Anyway, I decided to do some digging of my own. The US Consumer Product Safety Commission has no authority fixed-site rides (Such as Six Flags). CPSC has jurisdiction over mobile rides, rides that moved from one location to another as part of fair, carnivals, parties or other events. Since 1981, fixed site amusement rides have been the subject of state and local regulation. You can read this file on the arguments whether the CPSC should be given jurisdiction over te fixed site ride.
If you take a look at the latest report available on the internet, you can see various injury statistics caused by mobile rides, inflatable rides (such as bounces and inflatable slides) and fixed rides.
From 1987 to 2002, for mobile and fixed-site amusement rides combined, there were an estimated 4.4 amusement-ride fatalities per year. When this report was prepared, CPSC had reports of 5 amusement ride fatalities in 2004 and 5 in 2003.
Legal Action and Remedies available: There are lots of sites that detail the actions that an injured party can take and the remedies available. I am copying some parts which I found to be particularly useful:
There are 4 possible grounds for action:
Negligence (lack of reasonable care): Negligence may be found if the ride was not in a safe condition, improperly maintained or inspected. Negligence may also be present if a park employee gave the visitor improper instructions, failed to provide proper warnings about the dangers of the ride, or operated the ride in such a way that the visitor was hurt. Employers are responsible for the actions of the employees, so injured visitors can sue the park owner if an employee fails to use reasonable care.

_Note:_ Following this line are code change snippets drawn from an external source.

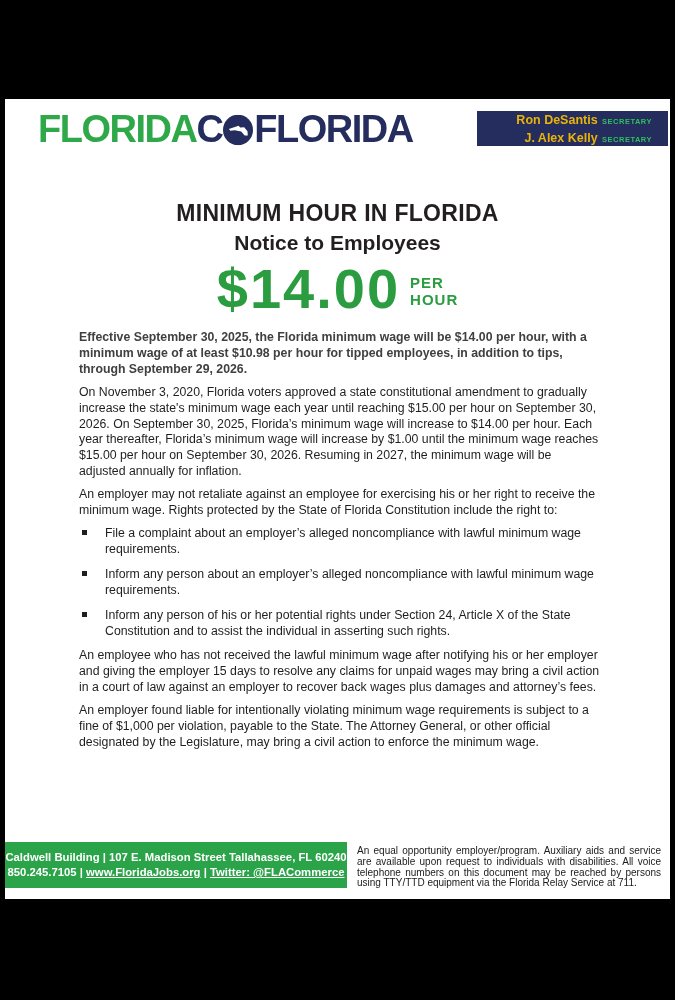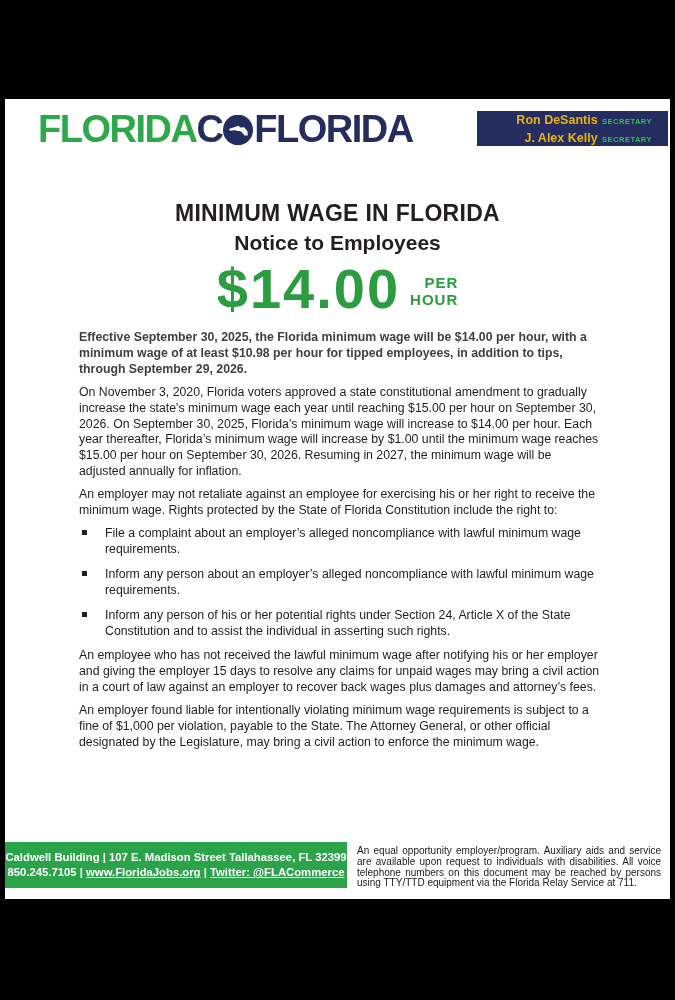"MINIMUM WAGE IN FLORIDA" div.t1 { text: WAGE -> HOUR }
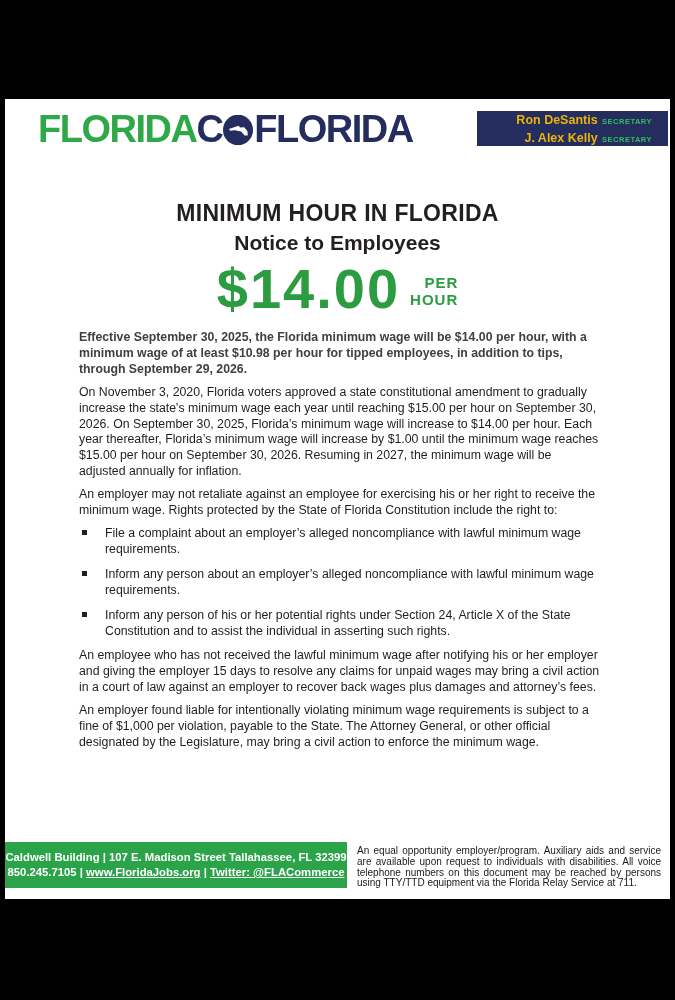"PER" .perhour { text-align: right -> left }
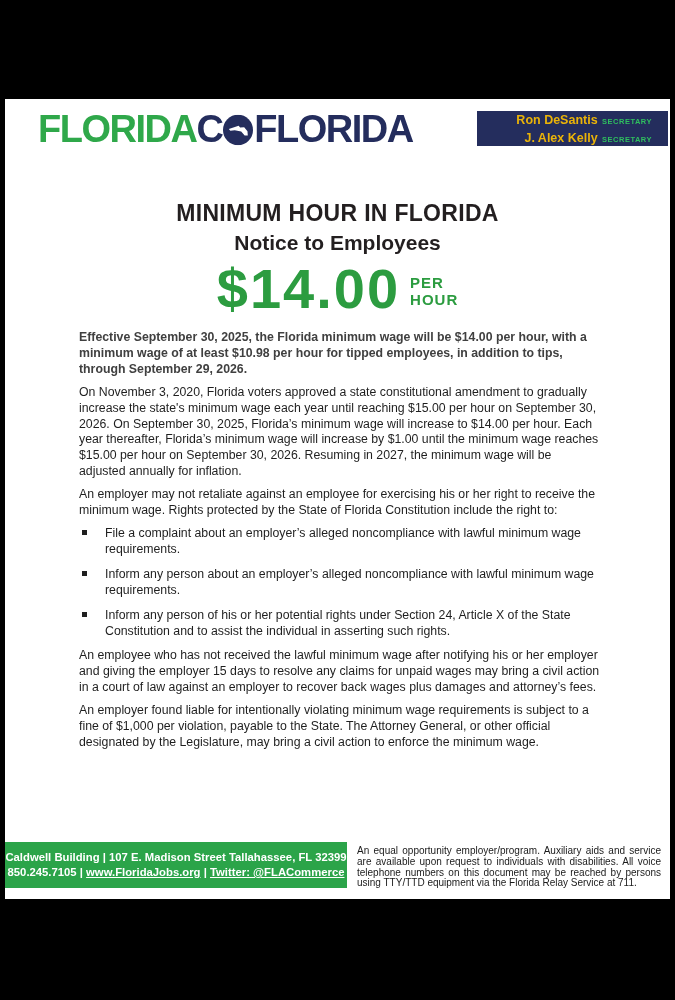"Caldwell Building | 107 E." div { text: 32399 -> 60240 }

Most states have laws requiring amusement parks to take certain strict safety precautions. If a park does not do so, there will be a legal presumption that the park operated negligently, which makes it easer to prove a claim against the park.
In some states, owners and operators are not automatically insurers of the safety of park visitors. Therefore, they will only be liable when it can be proved that they acted negligently.
Product liability: Product liability may be found if a ride was so inherently dangerous that proper maintenance, inspection and use could not have prevented the injury. An injured person may sue both the manufacturer and the park, but to win, he/she must show that the manufacturer could have used an alternative design that would have prevented the injury, which obviously is both difficult and expensive to do. In addition, the person suing must also show that the park owner failed to use reasonable care when deciding to have the ride at all.
Another hurdle is that a court may find that a person assumed the risk in using the ride, and that it is unrealistic to expect manufacturers to take all sorts of precautions to make a ride 100% safe.
Premises liability: Property owners must exercise reasonable care in the construction, management and maintenance of all grounds and facilities. Failure to do so will make the owner liable for injuries suffered by people invited onto the property for business purposes, such as a park visitor. Even open and obvious dangers may result in liability.
Wrongful death: This is a death due to the careless, reckless or negligent act of another. Recent cases where an amusement park caused the death of a visitor have resulted in more than $1 million in settlements and damages.